Toetsingskader3.3 In zijn arrest van 20 december 2019 [2] heeft de Hoge Raad het volgende toetsingskader gegeven voor een vordering in kort geding tot schorsing van de tenuitvoerlegging van een uitspraak, waartegen een rechtsmiddel is ingesteld:
a. Uitgangspunt is dat een uitgesproken veroordeling, hangende een hogere voorziening, uitvoerbaar dient te zijn en zonder de voorwaarde van zekerheidstelling ten uitvoer kan worden gelegd. Afwijking van dit uitgangspunt kan worden gerechtvaardigd door omstandigheden die meebrengen dat het belang van de veroordeelde bij behoud van de bestaande toestand zolang niet op het door hem ingestelde rechtsmiddel is beslist, of diens belang bij zekerheidstelling, ook gegeven dit uitgangspunt, zwaarder weegt dan het belang van degene die de veroordeling in de ten uitvoer te leggen uitspraak heeft verkregen, bij de uitvoerbaarheid bij voorraad daarvan of bij deze uitvoerbaarheid zonder dat daaraan de voorwaarde van zekerheidstelling wordt verbonden.
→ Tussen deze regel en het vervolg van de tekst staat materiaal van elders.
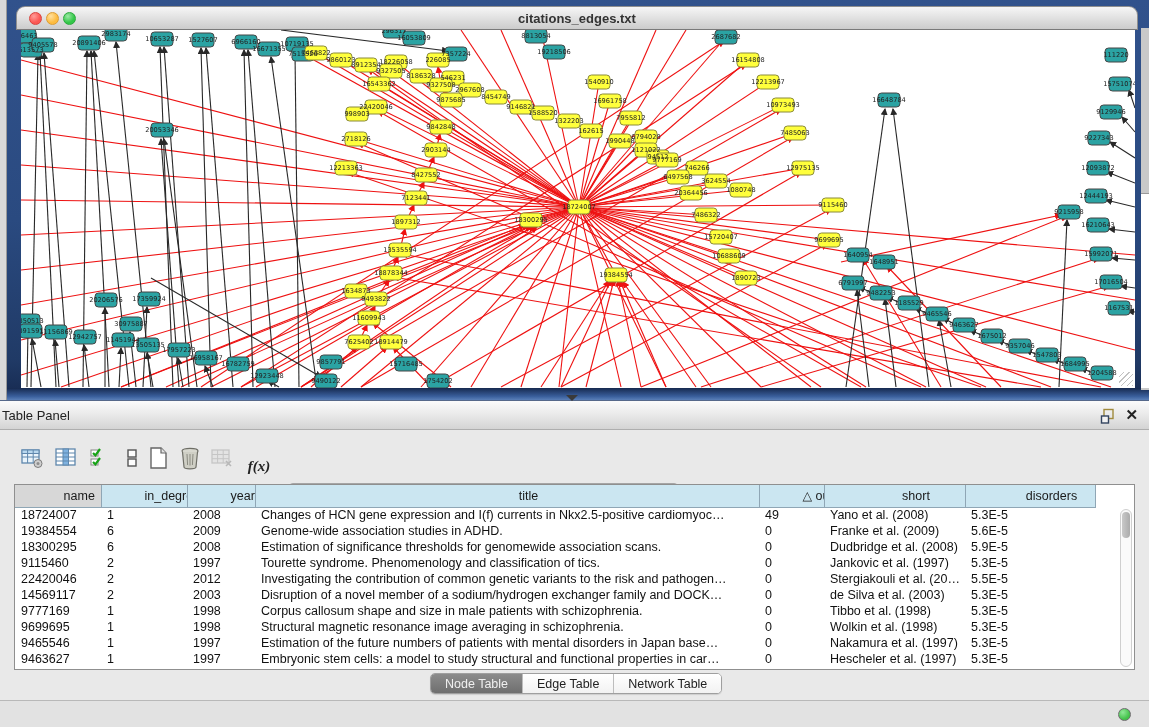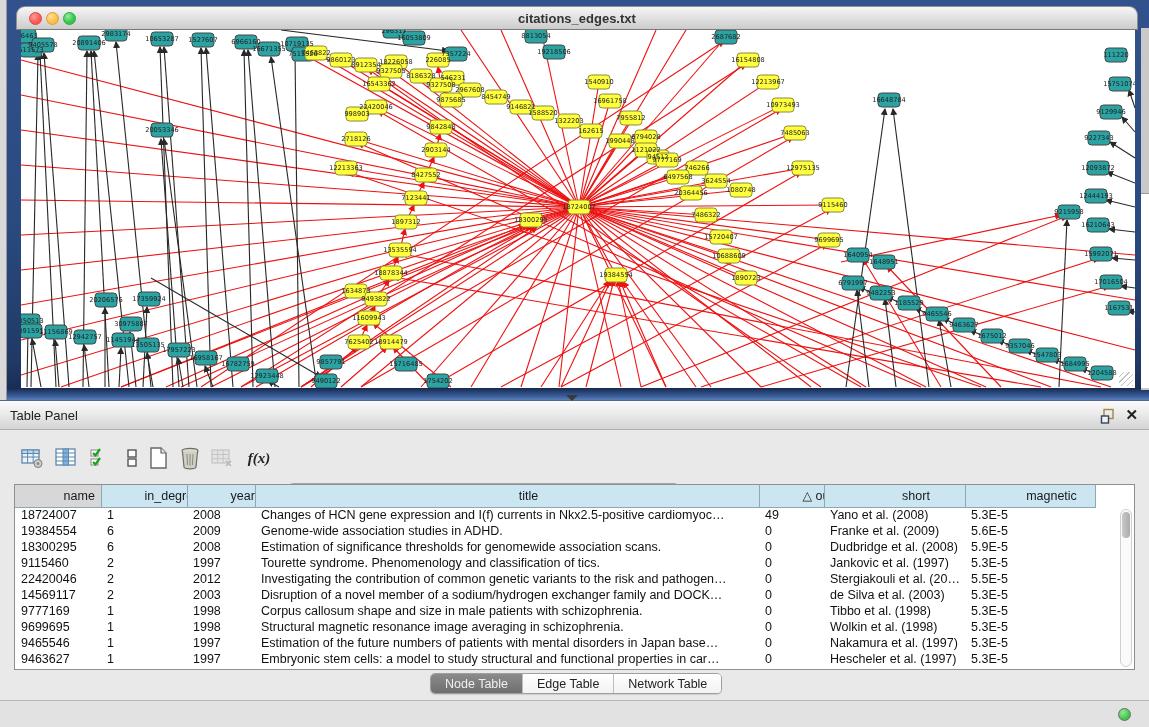"Table Panel" #panel-title { left: 10px -> 2px }
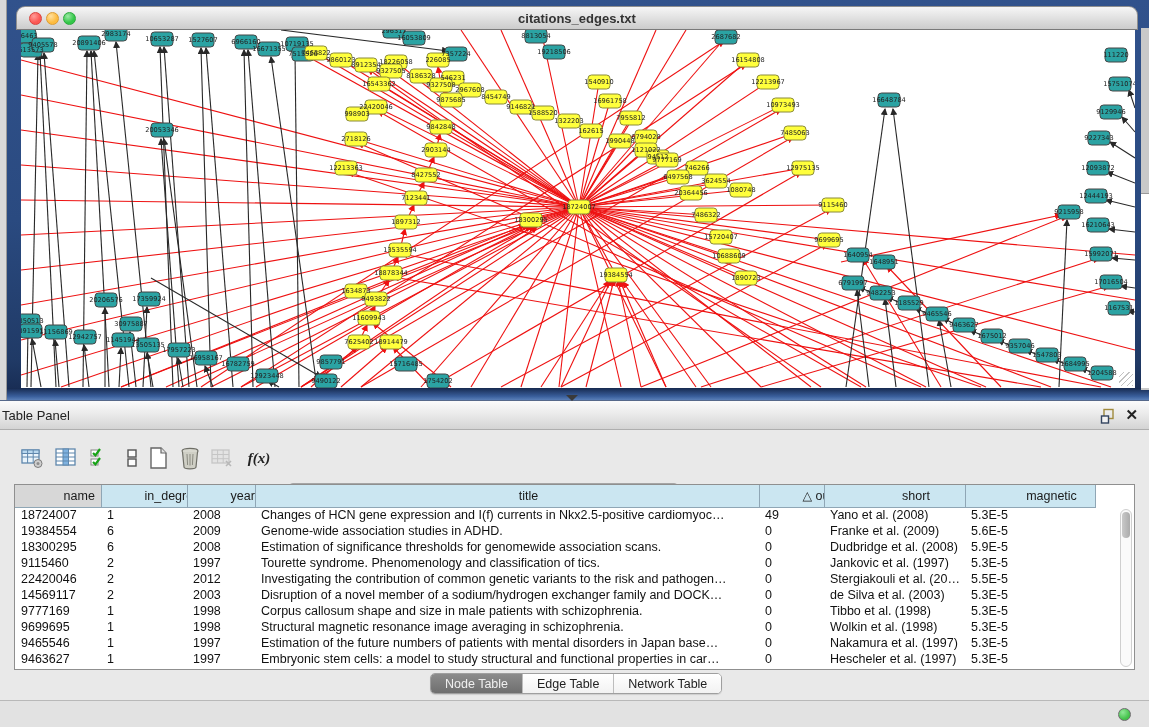"f(x)" #fx-icon { margin-top: none -> 8px }
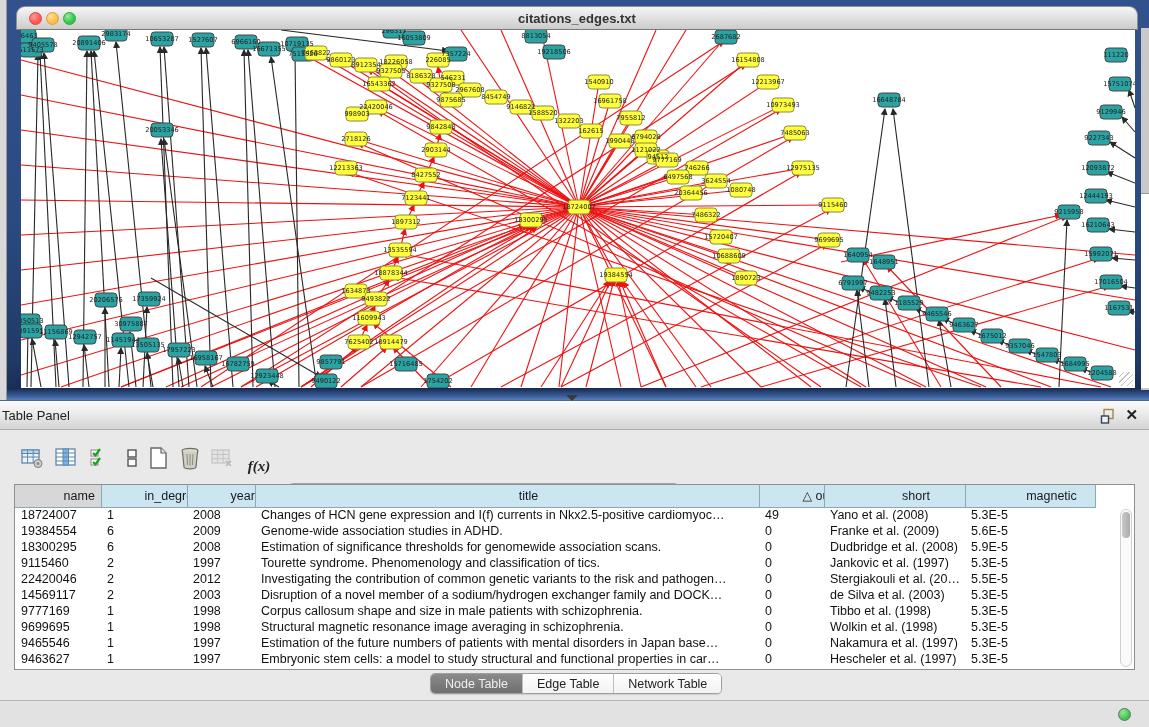"magnetic" th { text: magnetic -> disorders }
b. Bij de toepassing van de onder a genoemde maatstaf in een incident of in kort geding moet worden uitgegaan van de beslissingen in de ten uitvoer te leggen uitspraak en van de daaraan ten grondslag liggende vaststellingen en oordelen, en blijft de kans van slagen van het tegen die beslissing aangewende of nog aan te wenden rechtsmiddel buiten beschouwing, met dien verstande dat de rechter in zijn oordeelsvorming kan betrekken of de ten uitvoer te leggen beslissing(en) berust(en) op een kennelijke misslag.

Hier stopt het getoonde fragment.